[[ SUPPLIED ENTRIES open ]]
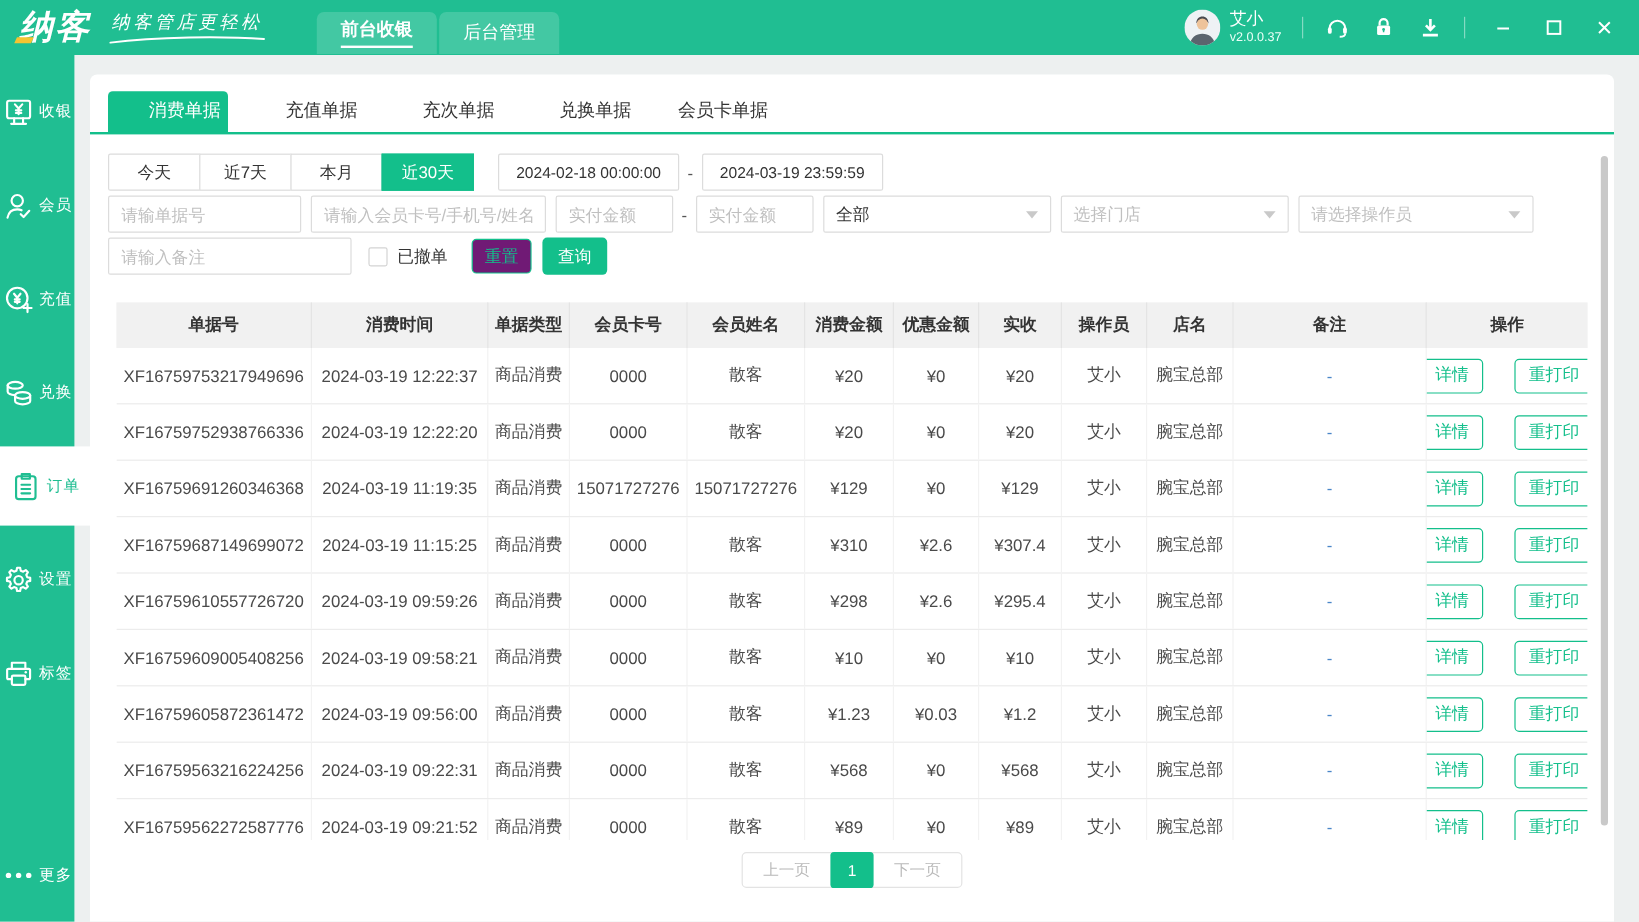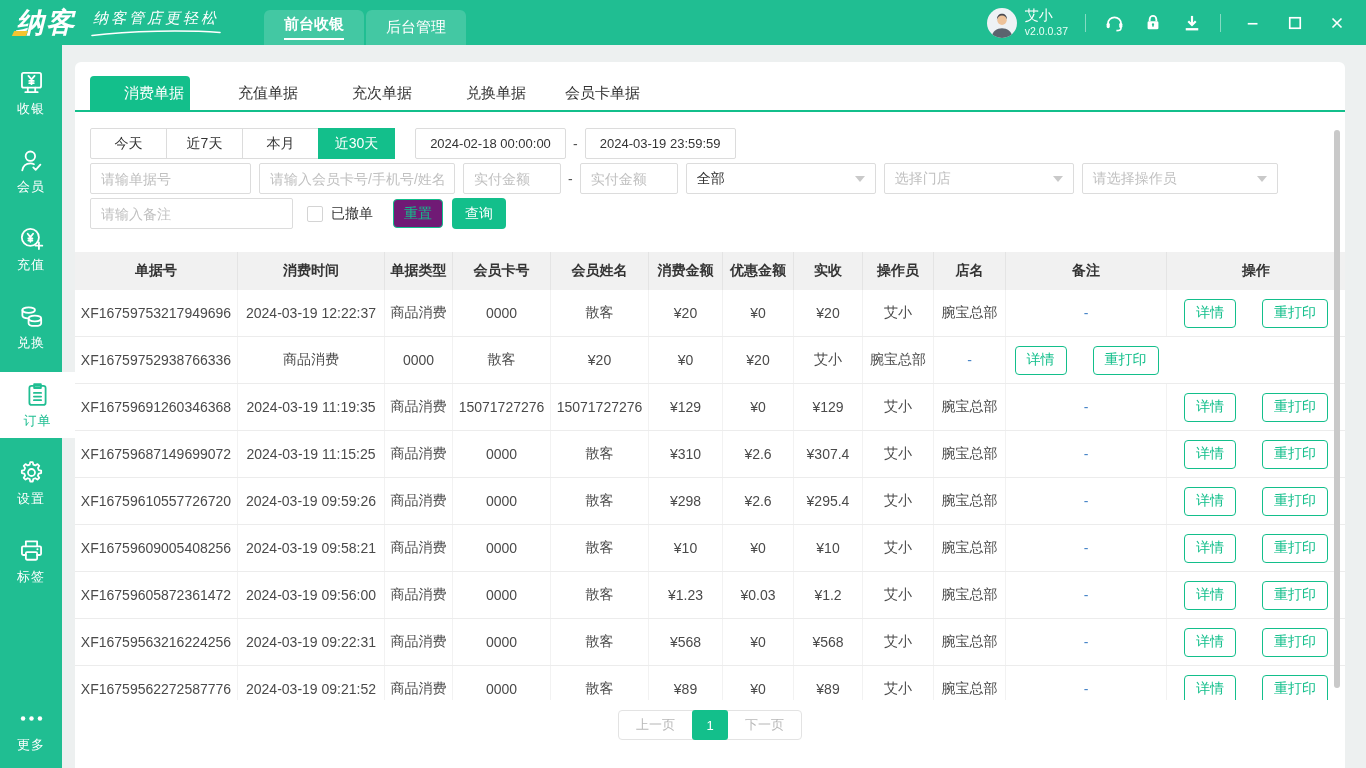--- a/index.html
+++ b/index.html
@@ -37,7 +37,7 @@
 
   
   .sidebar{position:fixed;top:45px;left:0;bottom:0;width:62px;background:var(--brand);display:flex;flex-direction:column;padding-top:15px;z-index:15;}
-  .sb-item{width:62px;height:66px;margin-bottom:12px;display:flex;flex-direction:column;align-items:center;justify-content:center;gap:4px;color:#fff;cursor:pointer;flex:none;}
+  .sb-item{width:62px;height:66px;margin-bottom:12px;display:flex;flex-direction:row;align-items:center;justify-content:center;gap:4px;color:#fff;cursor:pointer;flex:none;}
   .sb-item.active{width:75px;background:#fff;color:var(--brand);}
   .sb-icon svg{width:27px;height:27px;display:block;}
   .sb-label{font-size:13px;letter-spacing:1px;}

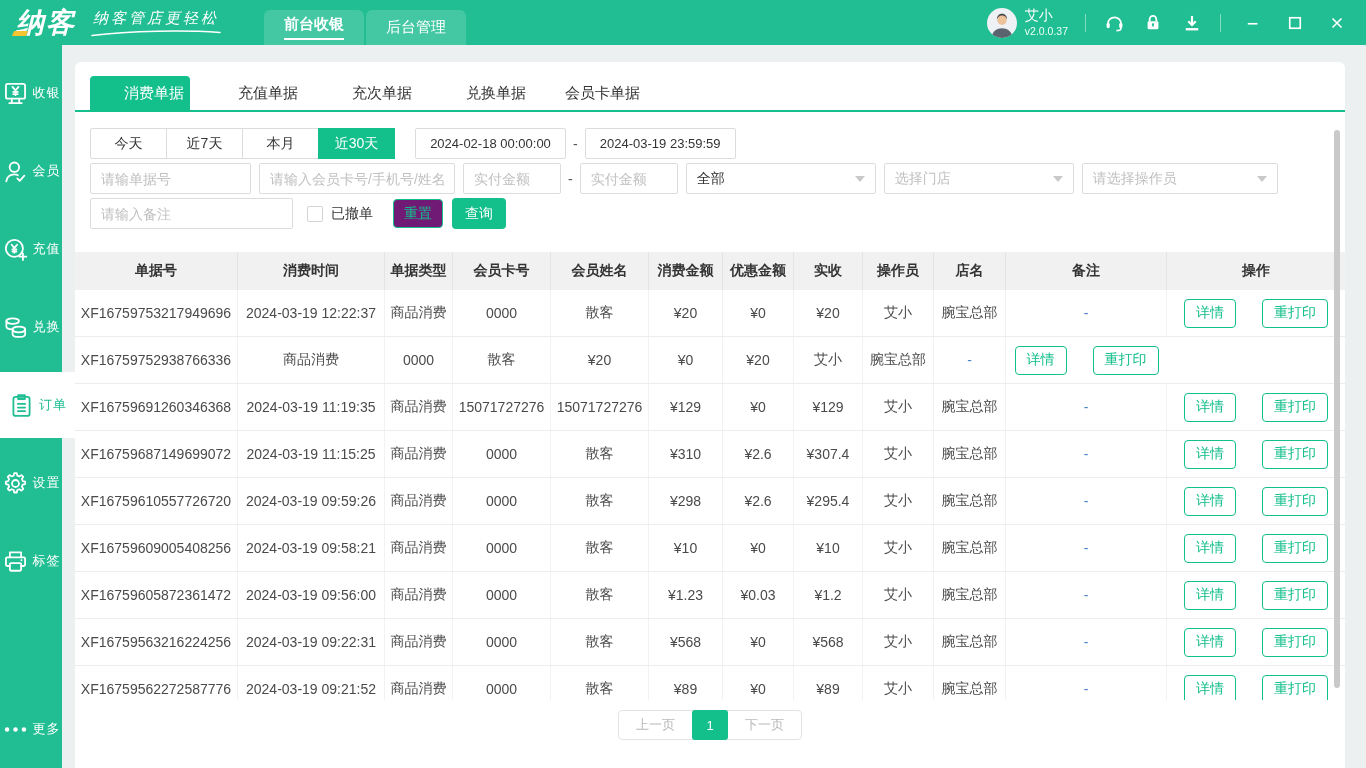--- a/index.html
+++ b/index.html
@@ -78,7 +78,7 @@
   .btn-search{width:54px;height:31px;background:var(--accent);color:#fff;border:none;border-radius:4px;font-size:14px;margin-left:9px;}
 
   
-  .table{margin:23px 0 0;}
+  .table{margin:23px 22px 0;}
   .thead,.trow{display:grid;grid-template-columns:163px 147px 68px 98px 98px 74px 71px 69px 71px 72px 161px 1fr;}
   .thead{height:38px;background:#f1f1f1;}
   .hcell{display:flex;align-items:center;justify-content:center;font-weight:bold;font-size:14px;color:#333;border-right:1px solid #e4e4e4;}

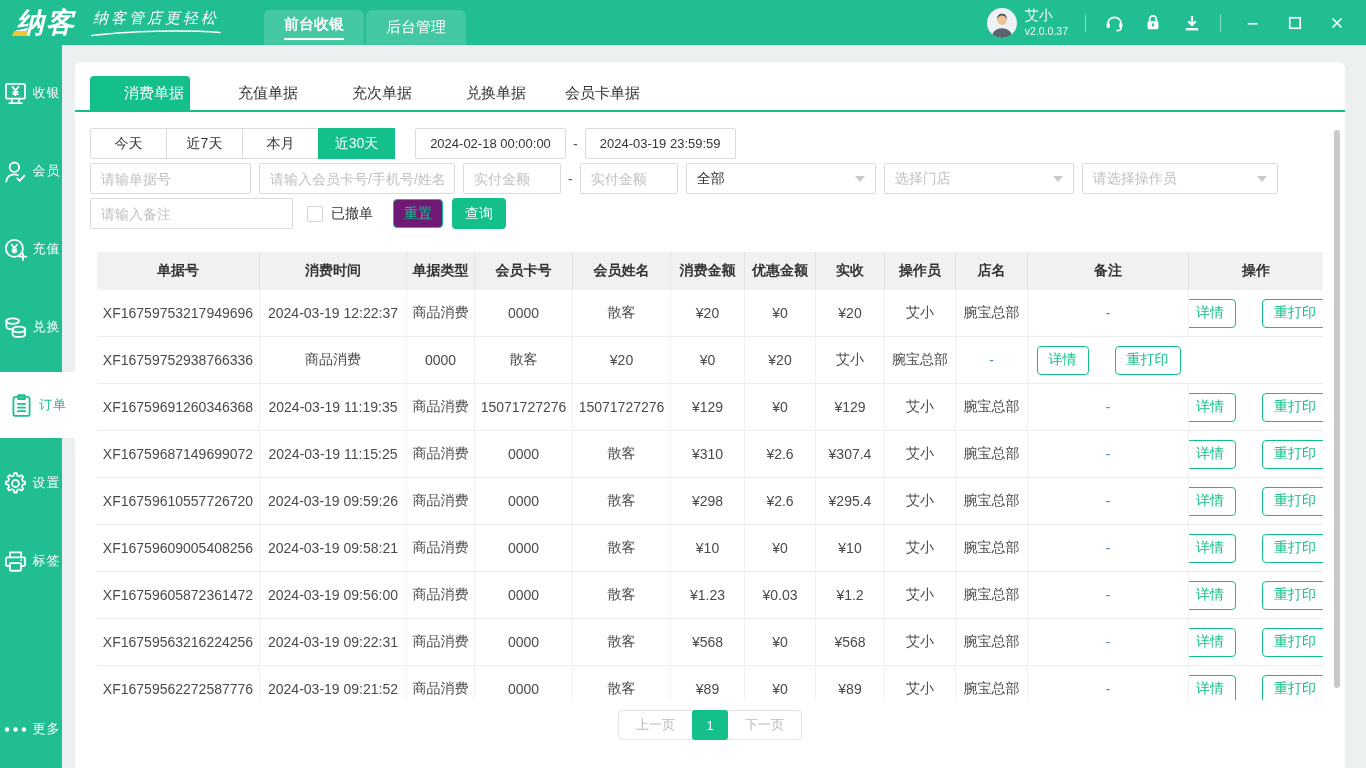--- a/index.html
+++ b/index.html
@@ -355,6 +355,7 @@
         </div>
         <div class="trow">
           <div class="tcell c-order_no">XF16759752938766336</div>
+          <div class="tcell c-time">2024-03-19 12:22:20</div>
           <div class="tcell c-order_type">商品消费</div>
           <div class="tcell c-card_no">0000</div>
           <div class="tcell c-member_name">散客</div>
[[ SUPPLIED ENTRIES closed ]]
[[ SUPPLIED ENTRIES open ]]
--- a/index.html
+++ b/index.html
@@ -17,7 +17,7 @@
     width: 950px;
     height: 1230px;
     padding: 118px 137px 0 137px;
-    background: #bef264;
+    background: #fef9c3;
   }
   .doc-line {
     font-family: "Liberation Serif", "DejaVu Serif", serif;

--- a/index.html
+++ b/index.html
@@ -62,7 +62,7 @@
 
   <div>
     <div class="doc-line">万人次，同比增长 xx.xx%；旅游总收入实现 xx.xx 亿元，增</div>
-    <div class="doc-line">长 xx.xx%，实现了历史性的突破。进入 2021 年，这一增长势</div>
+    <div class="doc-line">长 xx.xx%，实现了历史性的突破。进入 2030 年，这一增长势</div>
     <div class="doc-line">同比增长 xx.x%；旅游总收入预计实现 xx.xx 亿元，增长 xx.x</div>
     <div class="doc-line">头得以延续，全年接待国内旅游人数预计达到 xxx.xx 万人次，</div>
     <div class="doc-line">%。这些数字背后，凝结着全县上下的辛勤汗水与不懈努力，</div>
[[ SUPPLIED ENTRIES closed ]]
ACTIVITY. Copy, from the lines above, each one that holds "font".

TASK RESULT.
   .sb-label{font-size:13px;letter-spacing:1px;}
   .btn-search{width:54px;height:31px;background:var(--accent);color:#fff;border:none;border-radius:4px;font-size:14px;margin-left:9px;}
   .hcell{display:flex;align-items:center;justify-content:center;font-weight:bold;font-size:14px;color:#333;border-right:1px solid #e4e4e4;}
     font-family: "Liberation Serif", "DejaVu Serif", serif;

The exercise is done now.